#### YOUR GOAL:
Your answer must hold only the lines below from the line containing "A : Appropriation" through the line containing "html: <h1>RDW-Voertuigrapport</h1> ->", each reproduced exactly.

#### PROVIDED RECORDS:
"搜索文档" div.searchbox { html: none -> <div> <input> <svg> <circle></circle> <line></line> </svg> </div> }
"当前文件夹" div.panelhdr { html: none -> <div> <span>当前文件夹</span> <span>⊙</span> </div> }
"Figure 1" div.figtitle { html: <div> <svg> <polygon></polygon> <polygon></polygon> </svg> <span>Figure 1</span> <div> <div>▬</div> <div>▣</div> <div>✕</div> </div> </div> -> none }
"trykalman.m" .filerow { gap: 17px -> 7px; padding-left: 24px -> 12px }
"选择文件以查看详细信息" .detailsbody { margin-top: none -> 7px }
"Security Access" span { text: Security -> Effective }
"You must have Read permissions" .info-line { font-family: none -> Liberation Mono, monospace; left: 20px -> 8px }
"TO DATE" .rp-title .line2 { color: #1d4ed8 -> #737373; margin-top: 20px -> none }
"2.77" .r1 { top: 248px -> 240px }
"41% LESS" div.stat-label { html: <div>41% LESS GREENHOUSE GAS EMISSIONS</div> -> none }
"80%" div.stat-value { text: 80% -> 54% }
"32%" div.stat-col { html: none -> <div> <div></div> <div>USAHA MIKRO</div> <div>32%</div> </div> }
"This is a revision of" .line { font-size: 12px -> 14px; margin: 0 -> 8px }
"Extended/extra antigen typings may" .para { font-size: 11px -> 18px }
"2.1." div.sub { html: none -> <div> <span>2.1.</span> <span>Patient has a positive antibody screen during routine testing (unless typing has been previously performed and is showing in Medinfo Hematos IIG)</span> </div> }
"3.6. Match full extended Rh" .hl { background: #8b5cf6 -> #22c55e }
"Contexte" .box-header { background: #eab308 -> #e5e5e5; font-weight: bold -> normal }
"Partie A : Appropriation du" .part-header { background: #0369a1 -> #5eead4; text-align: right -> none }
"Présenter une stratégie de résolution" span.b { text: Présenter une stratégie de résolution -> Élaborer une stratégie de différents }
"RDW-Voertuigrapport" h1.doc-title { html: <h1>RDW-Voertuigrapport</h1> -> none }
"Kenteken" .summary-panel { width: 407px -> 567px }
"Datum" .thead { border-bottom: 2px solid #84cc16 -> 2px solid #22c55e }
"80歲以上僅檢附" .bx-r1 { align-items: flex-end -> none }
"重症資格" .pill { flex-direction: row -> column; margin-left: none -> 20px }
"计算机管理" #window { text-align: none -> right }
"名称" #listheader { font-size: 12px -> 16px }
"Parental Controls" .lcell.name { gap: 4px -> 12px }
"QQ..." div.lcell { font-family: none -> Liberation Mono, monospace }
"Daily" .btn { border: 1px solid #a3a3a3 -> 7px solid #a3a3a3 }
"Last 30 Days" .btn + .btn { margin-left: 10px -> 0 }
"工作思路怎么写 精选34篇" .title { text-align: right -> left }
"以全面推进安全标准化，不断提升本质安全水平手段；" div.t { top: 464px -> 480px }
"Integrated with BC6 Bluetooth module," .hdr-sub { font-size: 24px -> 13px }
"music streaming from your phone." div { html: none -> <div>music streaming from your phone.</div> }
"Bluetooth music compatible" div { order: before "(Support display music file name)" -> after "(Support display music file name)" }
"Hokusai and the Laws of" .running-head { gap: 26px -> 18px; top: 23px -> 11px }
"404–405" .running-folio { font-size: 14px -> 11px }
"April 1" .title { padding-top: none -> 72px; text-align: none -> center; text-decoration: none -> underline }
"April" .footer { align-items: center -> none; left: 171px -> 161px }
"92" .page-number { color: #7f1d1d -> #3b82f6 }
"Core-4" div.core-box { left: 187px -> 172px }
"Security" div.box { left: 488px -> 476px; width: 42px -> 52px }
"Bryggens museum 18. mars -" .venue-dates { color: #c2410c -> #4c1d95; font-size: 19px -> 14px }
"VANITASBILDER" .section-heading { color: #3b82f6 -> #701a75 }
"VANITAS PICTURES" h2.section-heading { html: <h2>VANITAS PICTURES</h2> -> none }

#### YOUR RESPONSE:
"Partie A : Appropriation du" .part-header { background: #0369a1 -> #5eead4; text-align: right -> none }
"Présenter une stratégie de résolution" span.b { text: Présenter une stratégie de résolution -> Élaborer une stratégie de différents }
"RDW-Voertuigrapport" h1.doc-title { html: <h1>RDW-Voertuigrapport</h1> -> none }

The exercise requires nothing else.